5) Who pays the professional fee? The person who engages the estate agent to sell or source for the property will pay the fee. Normally it is the seller who will pay the estate agent for selling his or her property. In some cases, however, some tenants or buyers will retain an estate agent to look for properties for them, say a condominium unit in Mont’ Kiara or an office space in town with certain specifications. In such instances, the party who retains the estate agent may pay the agent the professional fee to source properties exclusively for them.
6) How much professional fee should sellers pay? ? Under the 7th Schedule of the Guidelines, professional fees payable are 2.75% on the first RM500,000 and 2% on the balance of the transacted price. This means if the property is RM600,000, then the professional fees are calculated based on 2.75% of RM500,000 and 2% of the balance of RM100,000. Estate agents cannot collect from both the seller and buyer but only from the one party who requested their services.
7) I have come across ‘agents’ who work exclusively in one area and seem to have a lot of listings. Do I deal with them?
Usually these ‘agents’ are people who have made friends with the owners as they hang around a certain development area and as such, these owners will choose to pass their properties to them. In fact, owners should be more discerning and ensure that these people are attached to a real estate agency. Even though they may be your friends and you may allow them to handle your property, in case the transaction goes sour or in cases where earnest deposits are involved, you do not have a registered company to get legal recourse.
You can complain to the Board of Valuers, Appraisers & Estate Agents but keep in mind that these agents are not registered with the Board. It is therefore imperative that buyers and sellers be aware of the dangers. If you find that they provide good service, urge them to attach themselves to an agency to protect both of you. If they are seriously interested in the transaction of real estate, they should do it the legal way.
8) What about signboards? Given the fact that there are so many put up sometimes, how do I weed out those that are illegal?
Signboards are again subject to the rules and guidelines of the Valuers, Appraisers & Estate Agents’ Act. Signboards have to conform to a certain size, with the agency’s name, telephone number, the E number, the Board’s logo and if the agent’s name appears, the mobile phone number. Estate agents must seek the permission of the owner before putting up the signboard. If you see a signboard with only the mobile phone number and with or without a name, it be put up by either the owner or an illegal estate agent.
9) What about those who set up stalls at completed projects and claim that they have units for sale and for rent?
Usually, these are illegal agents. Estate agents have to set up a proper office. If they had been appointed by the developer, they would have obtained a proper office. Those who set up a desk with an umbrella –without approval from the developer – are definitely illegal agents.

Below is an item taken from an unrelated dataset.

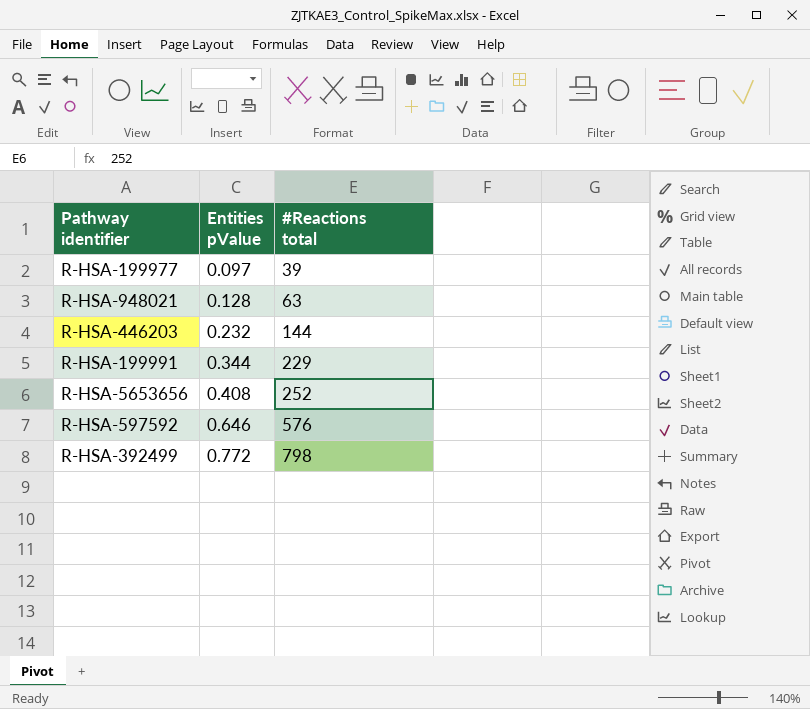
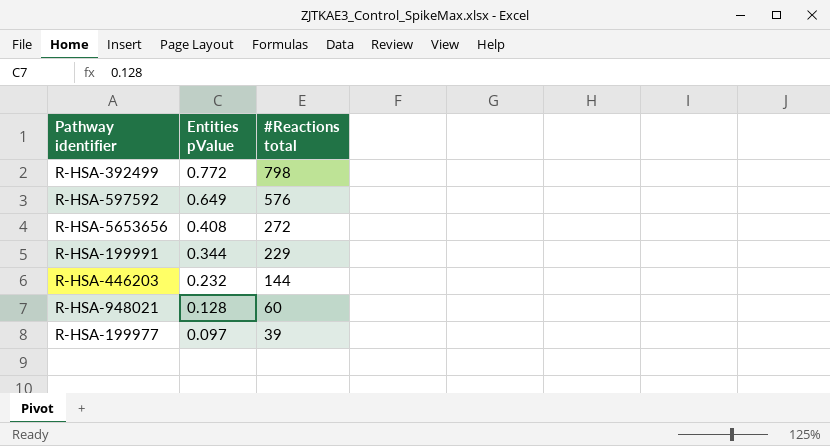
row order: Entities pValue ascending -> Entities pValue descending
R-HSA-597592 | Entities pValue: 0.646 -> 0.649
R-HSA-5653656 | #Reactions total: 252 -> 272
R-HSA-948021 | #Reactions total: 63 -> 60

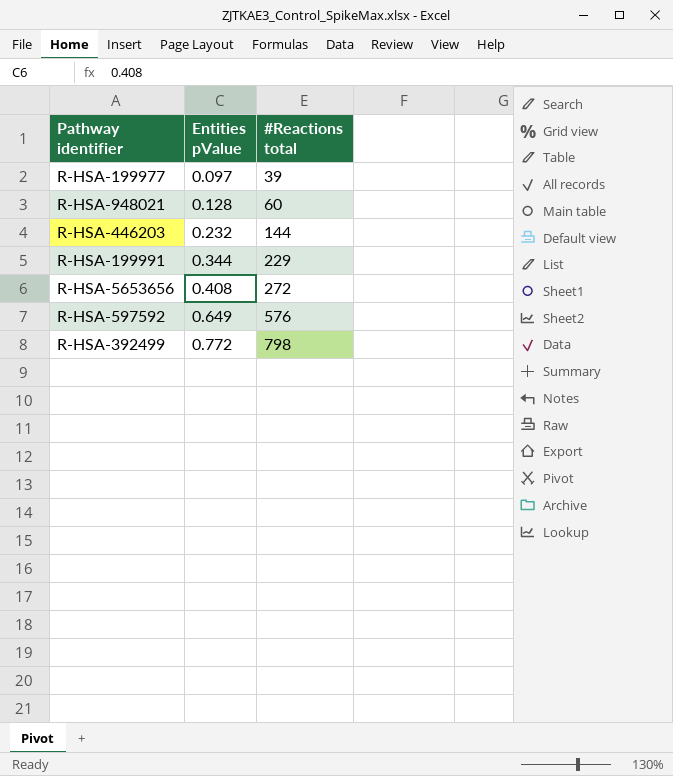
row order: Entities pValue descending -> Entities pValue ascending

It is estimated that there are a large number of illegal agents in the country. The Malaysian Institute of Estate Agents would like the public to be protected against this menace and as such, will publish articles periodically to educate the public against using illegal agents. Even if the person is your friend, as long as he or she is not attached with an estate agency, their transactions without an authority to practise are considered illegal.